In the material below, find every line with "background" and pull it out.

--

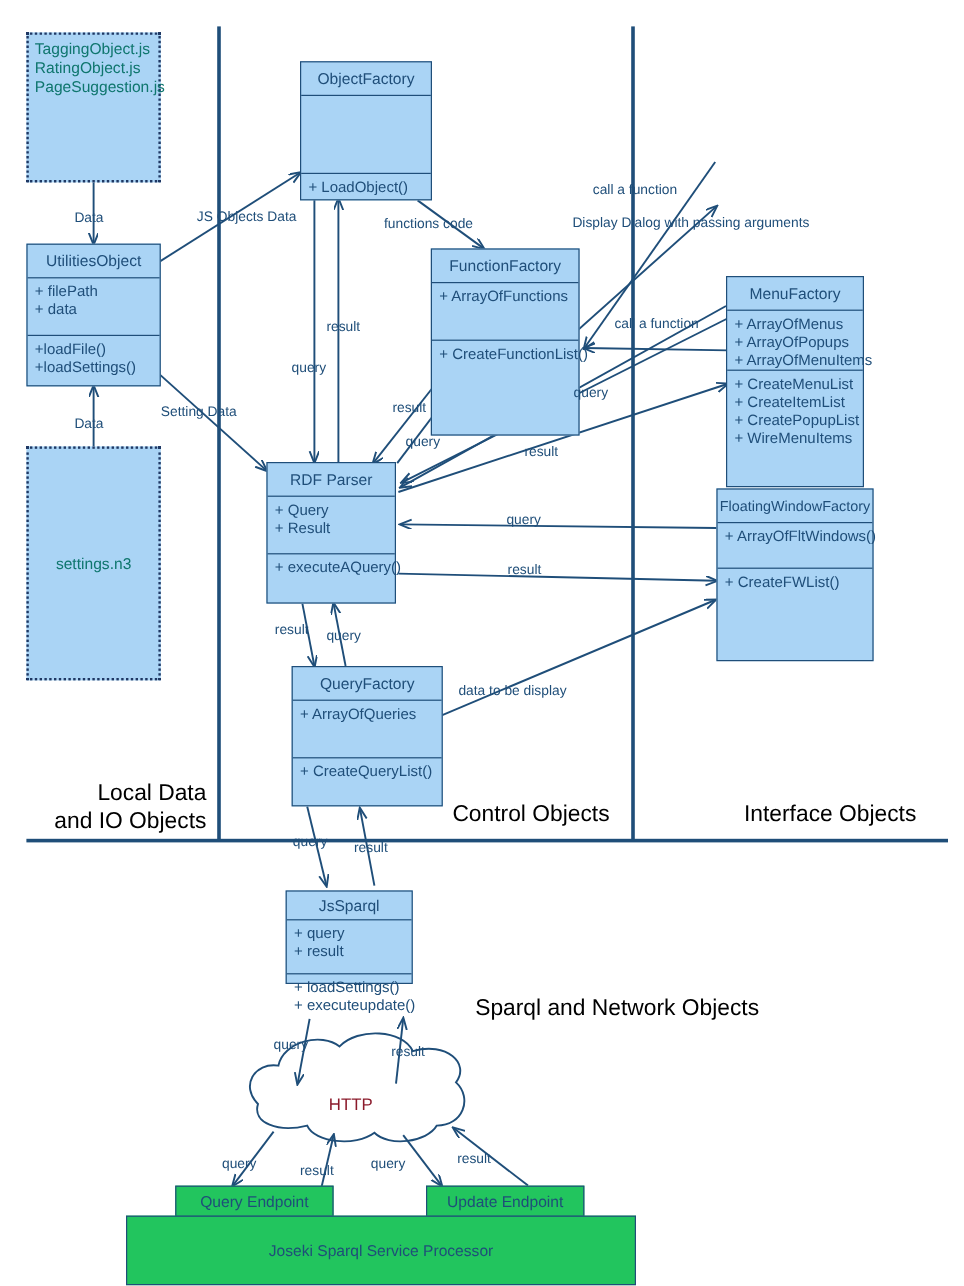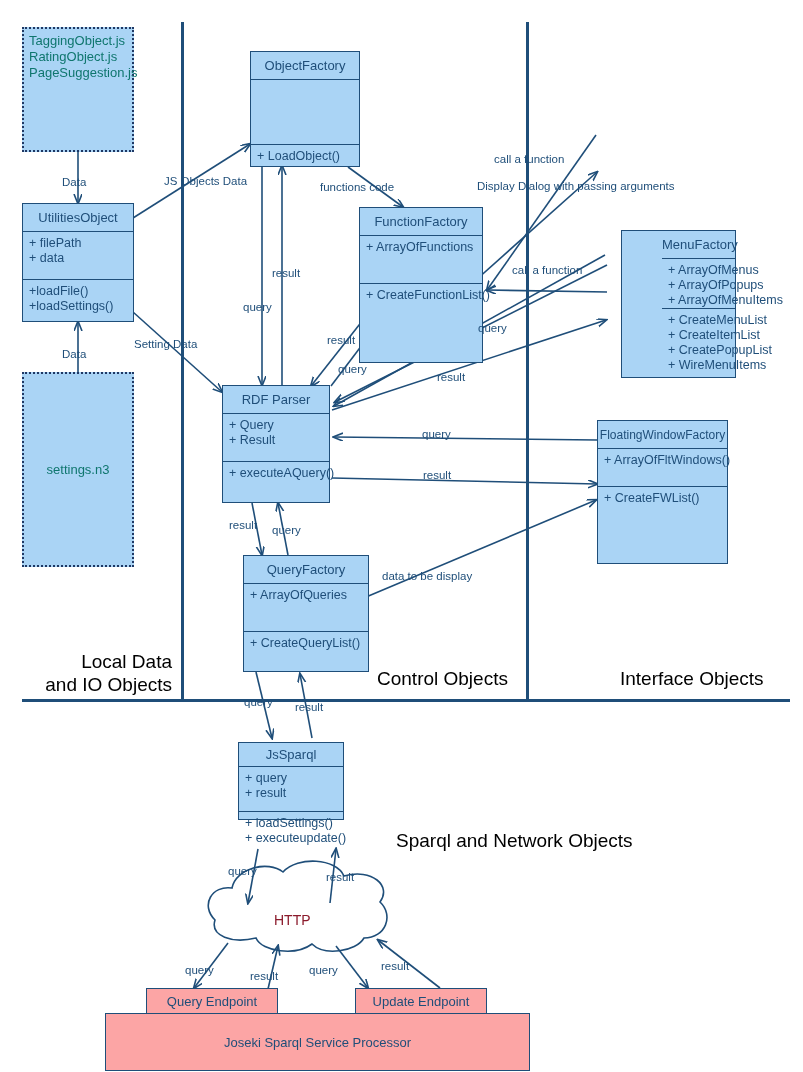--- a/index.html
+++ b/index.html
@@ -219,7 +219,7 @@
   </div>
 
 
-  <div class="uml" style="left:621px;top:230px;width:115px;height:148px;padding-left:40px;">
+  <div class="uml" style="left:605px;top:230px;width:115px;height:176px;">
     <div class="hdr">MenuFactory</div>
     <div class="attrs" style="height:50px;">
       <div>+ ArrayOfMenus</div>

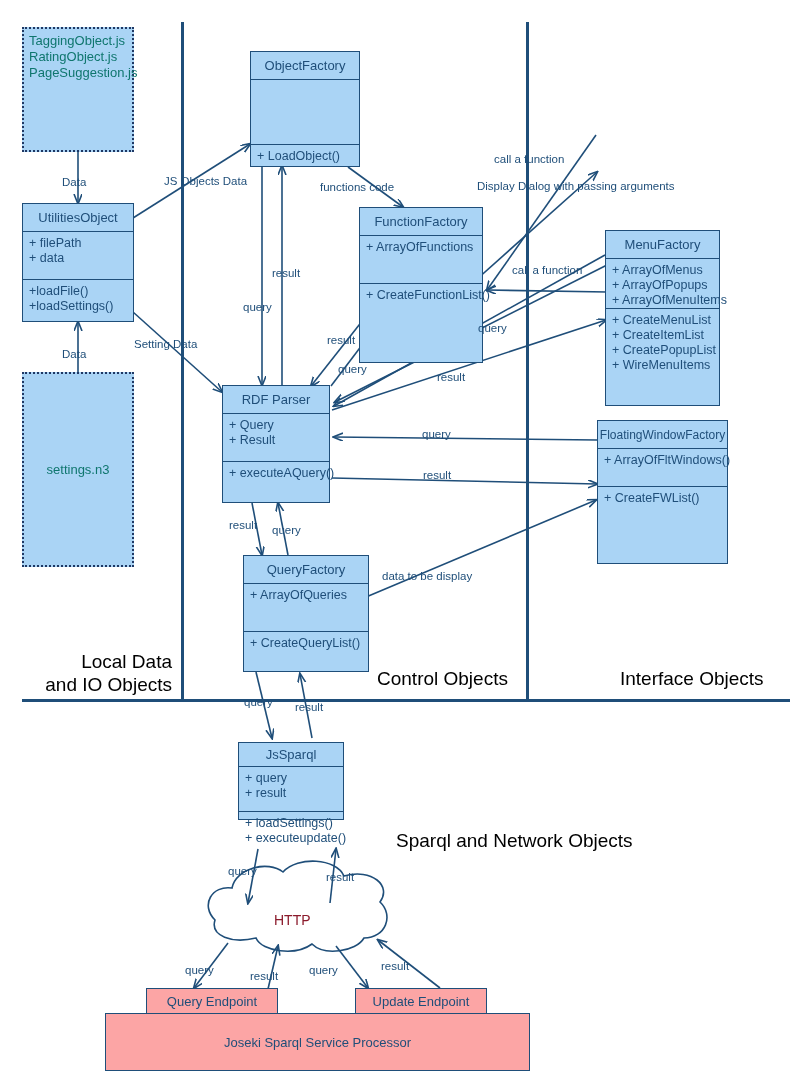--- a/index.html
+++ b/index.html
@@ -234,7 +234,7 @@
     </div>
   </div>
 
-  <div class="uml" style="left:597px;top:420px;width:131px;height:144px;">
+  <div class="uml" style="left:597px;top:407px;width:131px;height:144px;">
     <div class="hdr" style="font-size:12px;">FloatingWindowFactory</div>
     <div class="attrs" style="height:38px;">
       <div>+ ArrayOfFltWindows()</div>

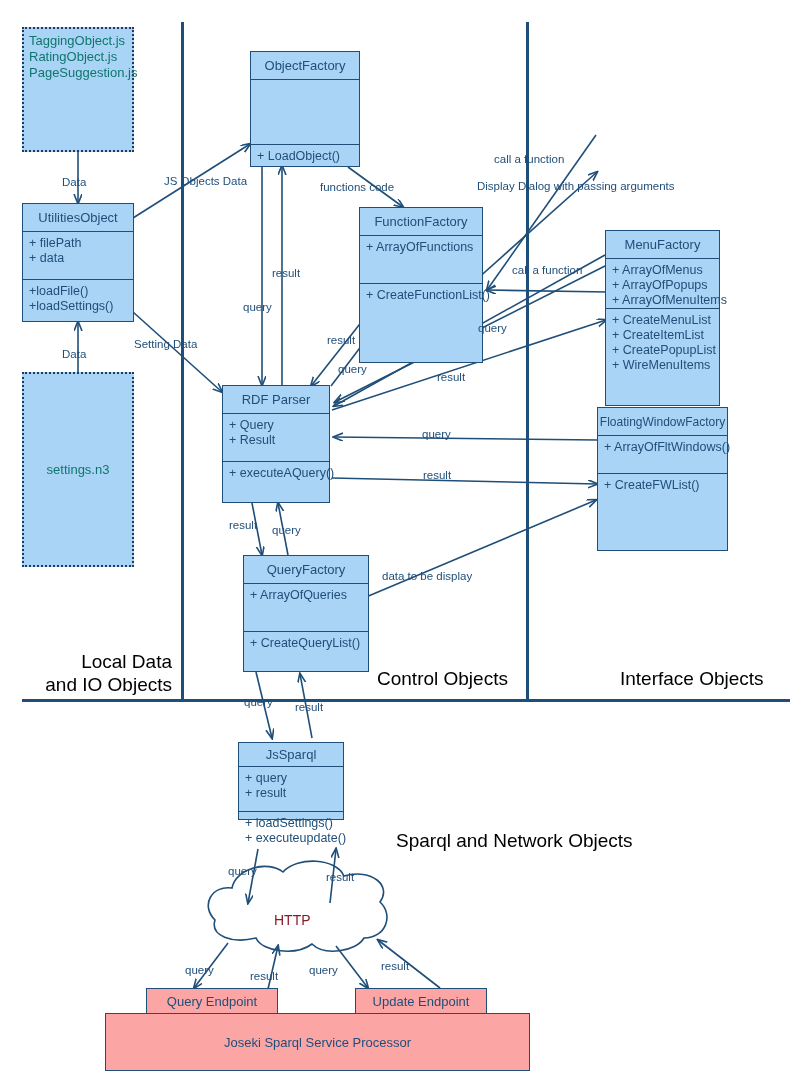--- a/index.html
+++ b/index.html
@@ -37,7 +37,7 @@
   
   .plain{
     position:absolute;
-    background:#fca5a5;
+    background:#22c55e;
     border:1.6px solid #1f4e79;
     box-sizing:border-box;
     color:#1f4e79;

--

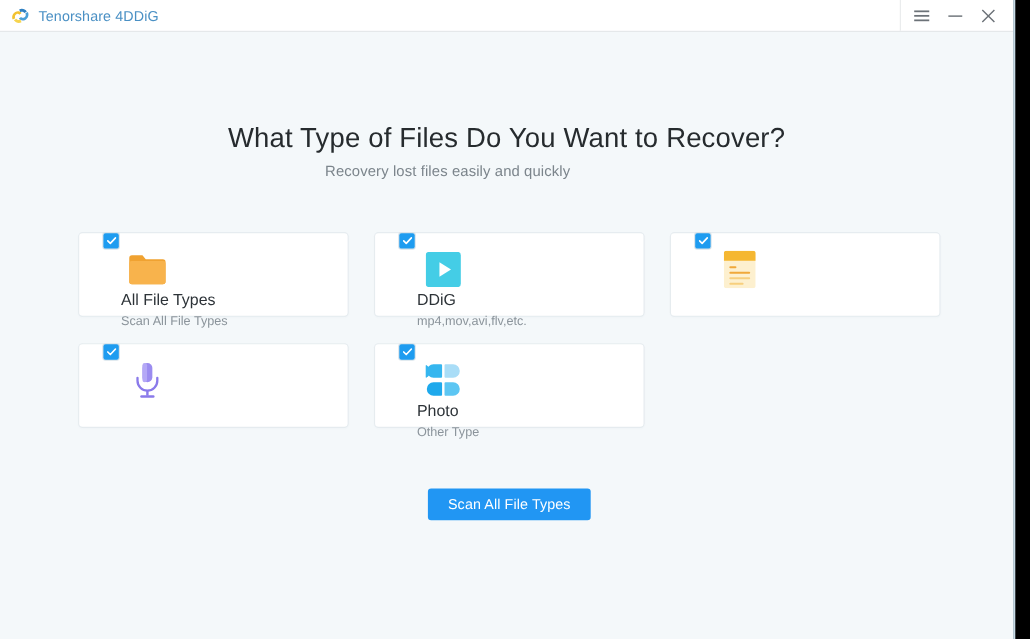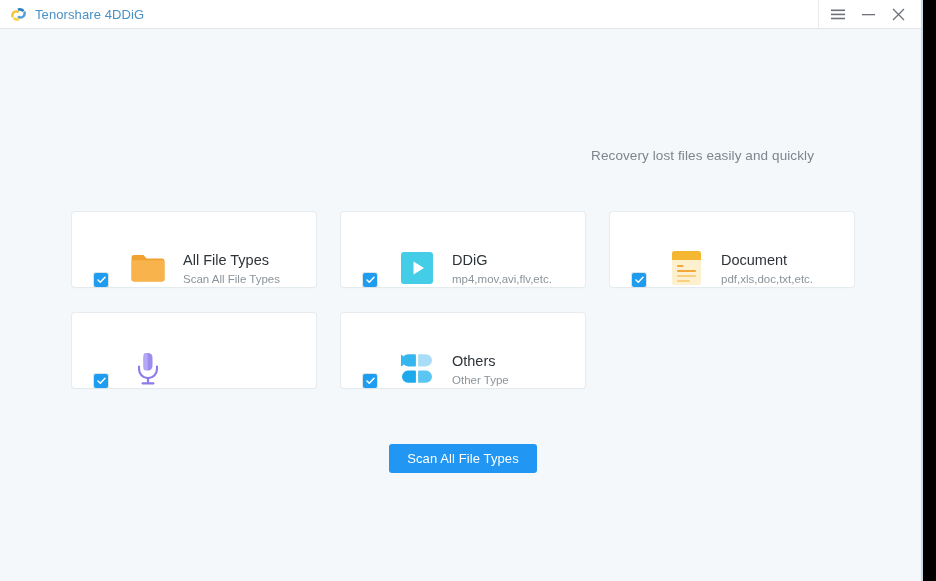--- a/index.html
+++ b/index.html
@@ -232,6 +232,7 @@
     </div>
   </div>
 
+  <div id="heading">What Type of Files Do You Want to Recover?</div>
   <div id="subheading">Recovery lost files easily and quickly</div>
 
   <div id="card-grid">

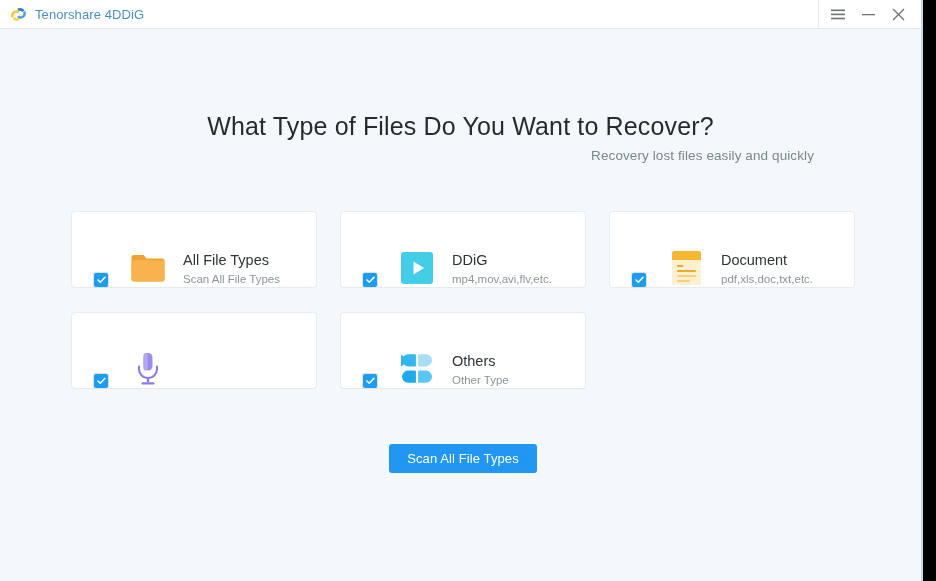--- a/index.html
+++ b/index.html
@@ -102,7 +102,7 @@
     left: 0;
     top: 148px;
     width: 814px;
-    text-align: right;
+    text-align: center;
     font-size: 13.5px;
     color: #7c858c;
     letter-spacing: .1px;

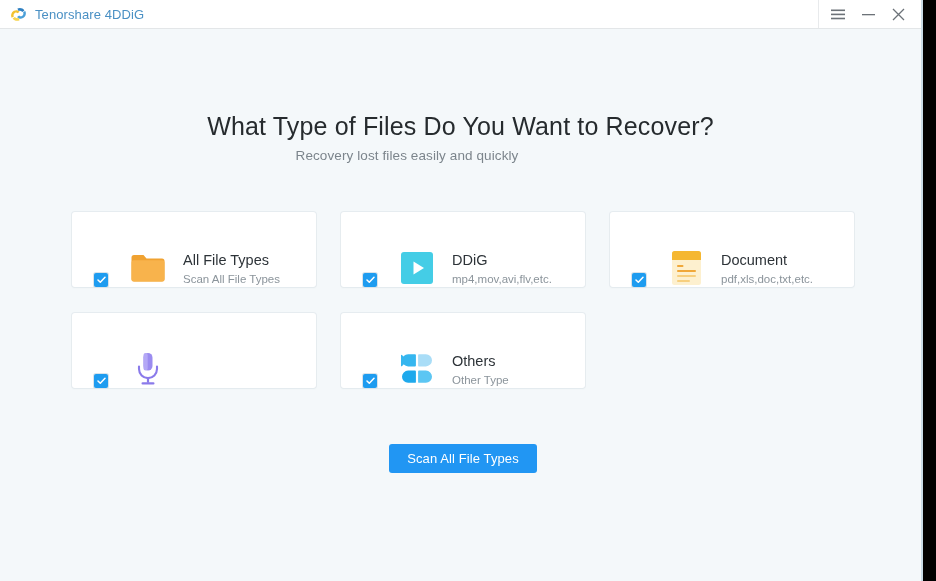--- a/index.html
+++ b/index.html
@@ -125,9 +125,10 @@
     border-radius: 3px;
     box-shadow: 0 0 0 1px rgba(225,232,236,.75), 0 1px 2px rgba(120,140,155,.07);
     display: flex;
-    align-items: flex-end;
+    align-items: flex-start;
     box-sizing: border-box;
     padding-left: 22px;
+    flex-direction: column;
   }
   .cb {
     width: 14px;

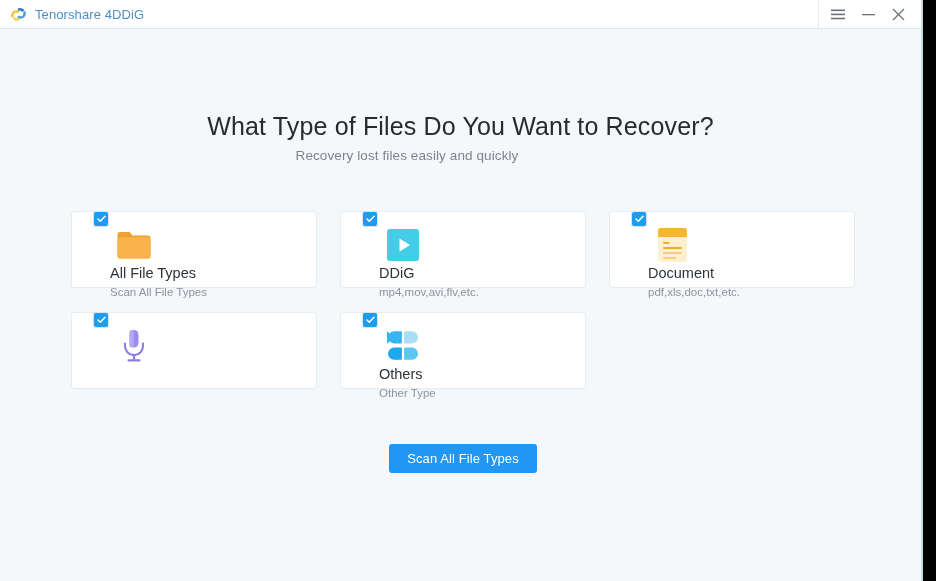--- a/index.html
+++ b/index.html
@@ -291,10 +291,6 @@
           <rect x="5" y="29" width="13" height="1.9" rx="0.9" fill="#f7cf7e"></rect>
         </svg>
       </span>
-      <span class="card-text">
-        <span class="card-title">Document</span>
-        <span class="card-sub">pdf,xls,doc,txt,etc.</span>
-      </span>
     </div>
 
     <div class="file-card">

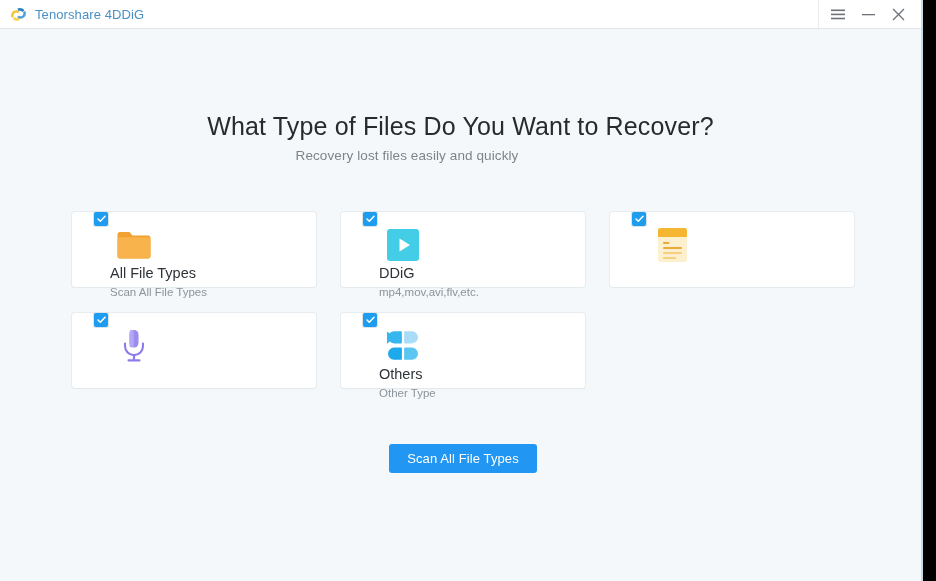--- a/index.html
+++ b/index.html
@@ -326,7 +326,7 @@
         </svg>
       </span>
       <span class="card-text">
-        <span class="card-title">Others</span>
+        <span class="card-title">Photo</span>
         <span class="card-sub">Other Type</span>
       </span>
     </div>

--

## RESPONSE AREA
-    background:#fca5a5;
+    background:#22c55e;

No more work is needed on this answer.